An all versus all blast of validated proteins was done to eliminate redundancy, providing final membrane, soluble and mixed fraction protein lists (Supplementary material).
In particular, where proteins were identified only with only one method (output for each method is typically the result of 3 runs of pooled RBCs prepared and analyzed using the same conditions), annotation databases and the literature were extensively used to define proteins as genuine red cell components or as probable contaminants from other blood sources.
RBC preparations for mass spectrometry were analyzed for cell purity using stained slides. Automated counts were performed with a Sysmex XT-2000i instrument (Sysmex Nederland B.V., Etten-Leur), which combines automated and sophisticated reticulocyte analysis haematological determinations with mammal-specific settings. In one of five samples we observed a maximum of 1 WBC in one million RBCs; no granulocytes, monocytes, platelets or reticulocytes were detected. This low degree of contamination was confirmed by the fact that high copy number molecules from other circulating cell types, namely CD45 (leucocyte-specific)39, transferrin receptor (reticulocytes, lost in exosomes during maturation)40 and ferritin receptor41, were not in our final protein list. A comparison of the proteins found in our study and those found in platelets (“secretomes”)42–44 shows that only proteins that are known to belong to both platelets and RBCs or to bind to both cell types are found in both proteomes, while platelet-specific proteins such as coagulation factors, fibrinogen and different platelet glycoproteins are not found in our RBC dataset. Worthy of mention is thrombospondin 1, which is known to bind to different blood cells45 and was identified with a high number of peptides in platelets proteomes. This protein was found associated to both human and rhesus membranes, but not in the mouse proteome. Interestingly, the 14-3-3 zeta-delta protein, which was until now attributed solely to platelets by the Uniprot database46, appears to be present also in RBCs, since it was found consistently in all the three proteomes. A special case is that of the Amyloid A4 protein, which does not appear to be present in RBC, but was identified in the membrane fraction all three proteomes. Literature evidence suggests, that this protein may bind to the RBC membrane in the central nervous system47 and in the plasma48.

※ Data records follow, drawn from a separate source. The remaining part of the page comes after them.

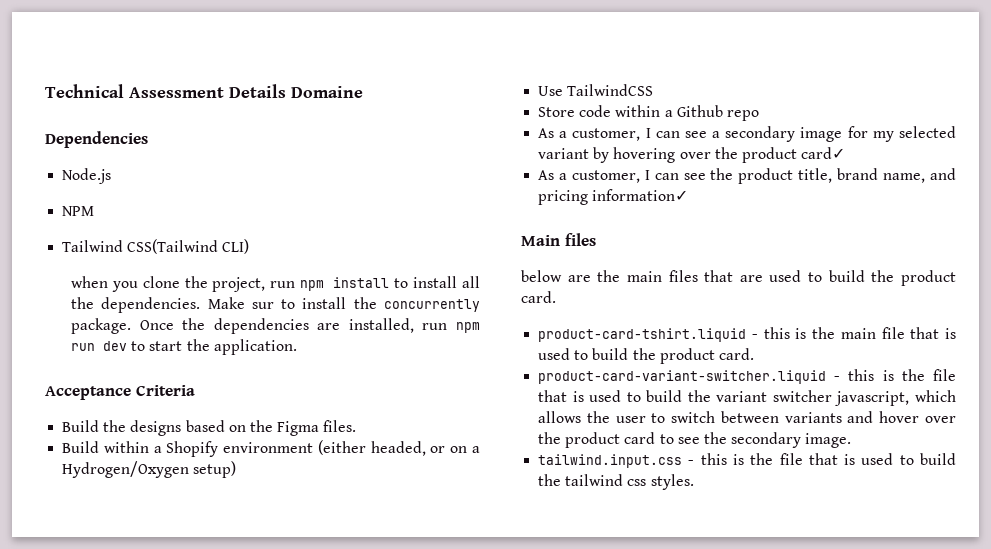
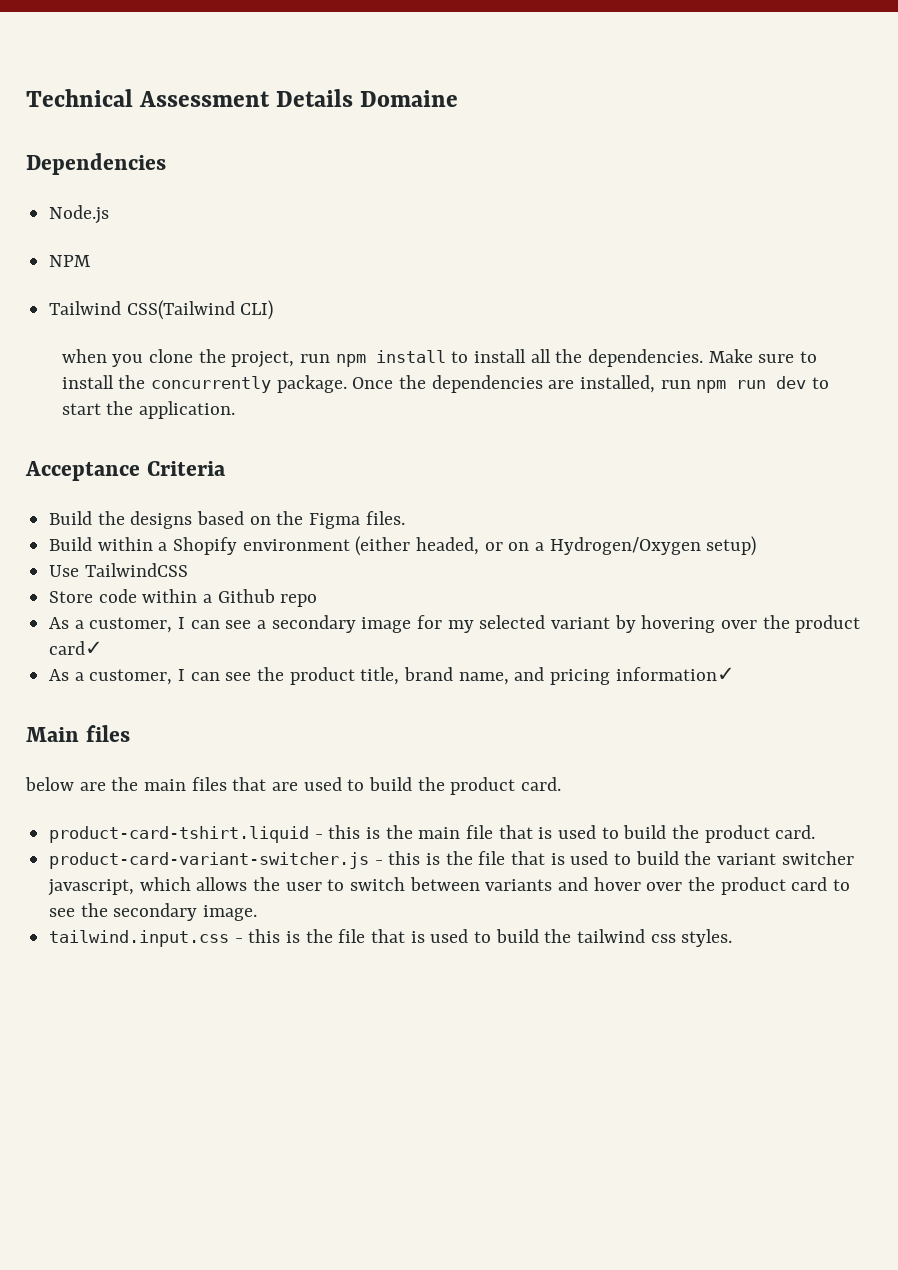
- Make sur to install the concurrently package.
+ Make sure to install the concurrently package.
- product-card-variant-switcher.liquid - this is the file that is used to build the variant switcher javascript, which allows the user to switch between variants and hover over the product card to see the secondary image.
+ product-card-variant-switcher.js - this is the file that is used to build the variant switcher javascript, which allows the user to switch between variants and hover over the product card to see the secondary image.

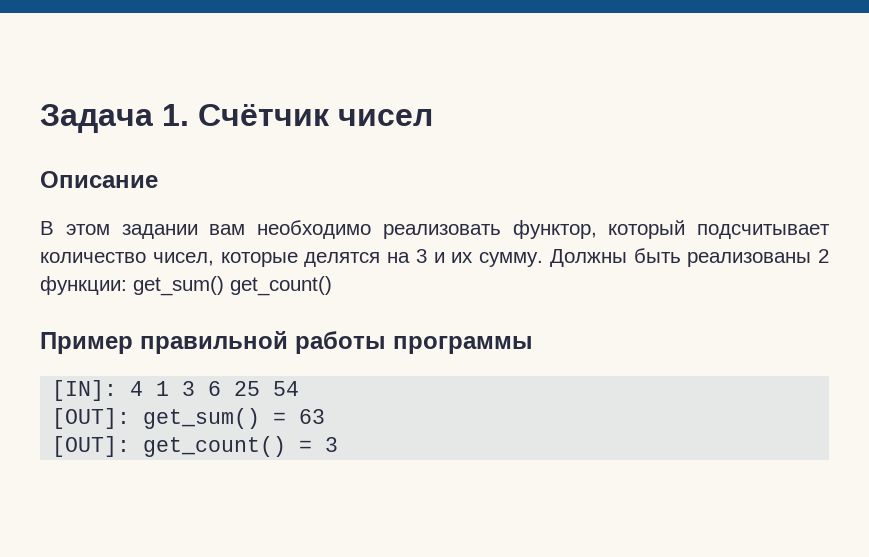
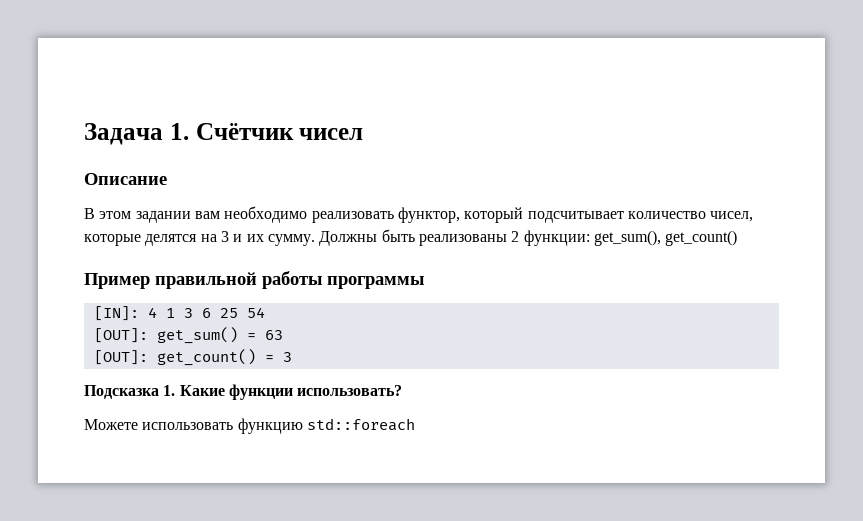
- Должны быть реализованы 2 функции: get_sum() get_count()
+ Должны быть реализованы 2 функции: get_sum(), get_count()
+ Подсказка 1. Какие функции использовать?
+ Можете использовать функцию std::foreach

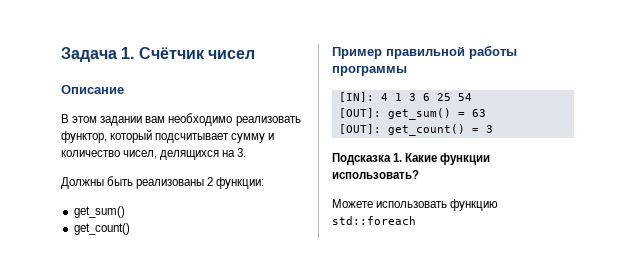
- В этом задании вам необходимо реализовать функтор, который подсчитывает количество чисел, которые делятся на 3 и их сумму. Должны быть реализованы 2 функции: get_sum(), get_count()
+ В этом задании вам необходимо реализовать функтор, который подсчитывает сумму и количество чисел, делящихся на 3.
+ Должны быть реализованы 2 функции:
+ get_sum()
+ get_count()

Although these results suggest that the extensive RBC purification and stringent protein inclusion criteria yielded an essentially pure RBC proteome, due to the intrinsic need to balance sensitivity and specificity, we cannot rule out inclusion of a small number of false positive identifications nor the occasional presence of contaminating proteins wrongly assigned to the RBC.

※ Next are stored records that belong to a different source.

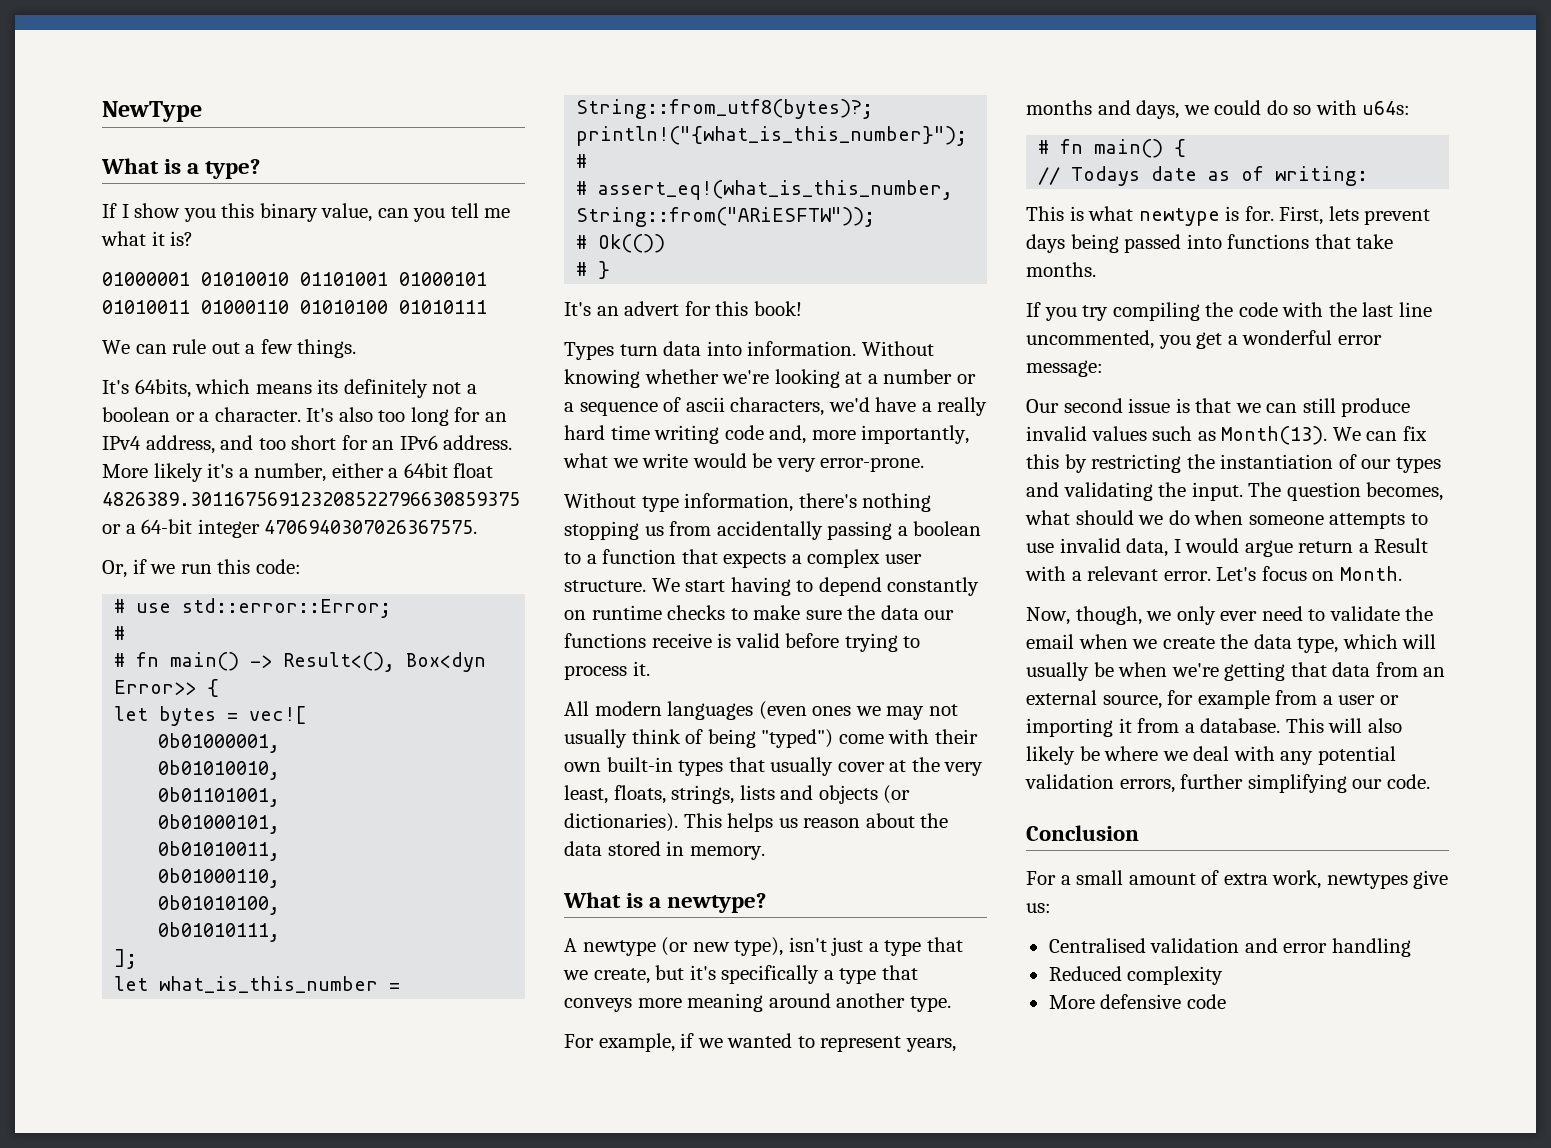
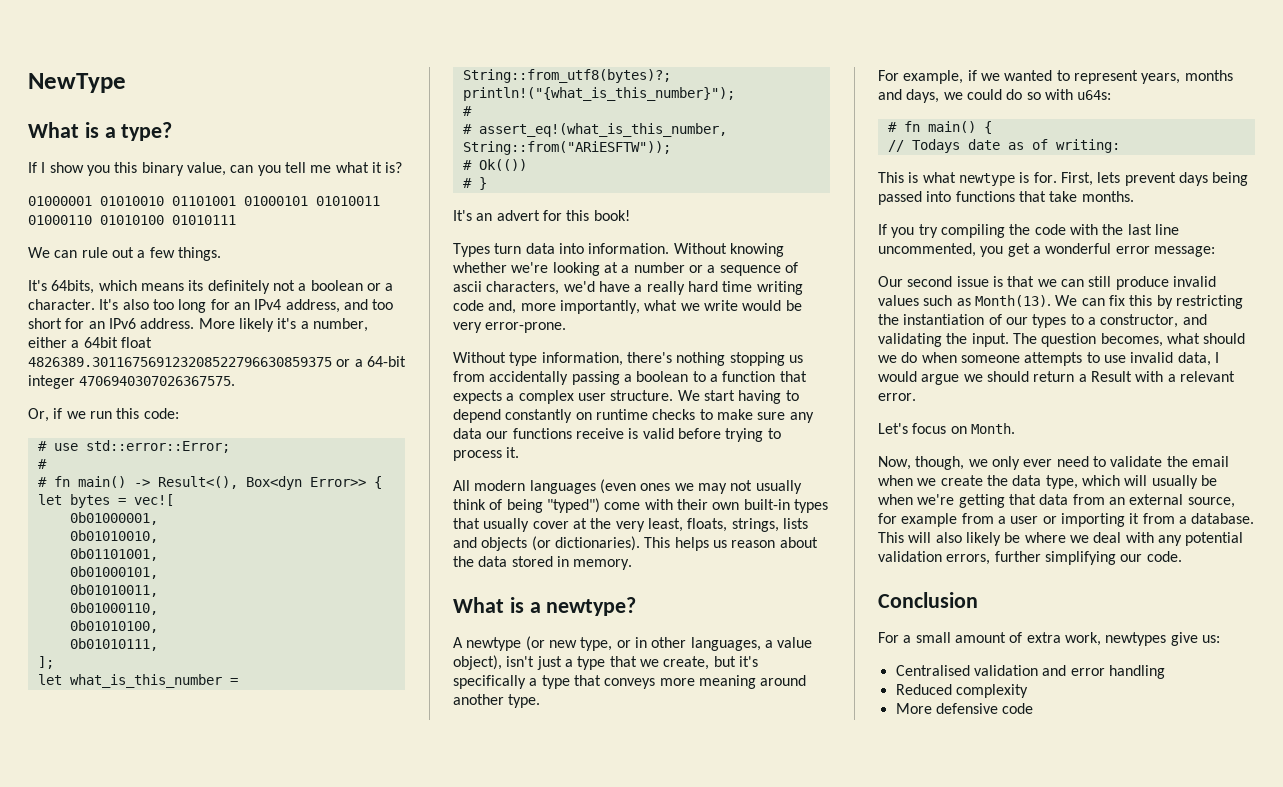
- We start having to depend constantly on runtime checks to make sure the data our functions receive is valid before trying to process it.
+ We start having to depend constantly on runtime checks to make sure any data our functions receive is valid before trying to process it.
- A newtype (or new type), isn't just a type that we create, but it's specifically a type that conveys more meaning around another type.
+ A newtype (or new type, or in other languages, a value object), isn't just a type that we create, but it's specifically a type that conveys more meaning around another type.
- We can fix this by restricting the instantiation of our types and validating the input.
+ We can fix this by restricting the instantiation of our types to a constructor, and validating the input.
- The question becomes, what should we do when someone attempts to use invalid data, I would argue return a Result with a relevant error. Let's focus on Month.
+ The question becomes, what should we do when someone attempts to use invalid data, I would argue we should return a Result with a relevant error.
+ Let's focus on Month.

The study goal was to obtain the most complete possible proteome; using the same strategies (extensive purification of the starting material, stringent identification parameters), and MS-machines previously used to determine the human and the mouse proteome29,30. To address the dynamic range challenge arising from the wide difference in copy numbers between abundant and rare proteins typical of the RBC (e.g. Band 3 1 million copies/RBC versus CR1 100 copies/RBC), we used parallel approaches, employing both LTQ-FT and QSTAR for MS. The LTQ-FT provides rapid cycling, high mass accuracy (FT), high fragmentation speed (LTQ) and significantly enhances the dynamic range allowing for the identification of extremely low abundance extra-cellular RBC-binding proteins (Complement C1q subcomponent subunit A and C, Complement C1s and C1r subcomponent, Complement C3-like, C2 and factor B). To maximize protein detection using the QSTAR, exclusion lists were created.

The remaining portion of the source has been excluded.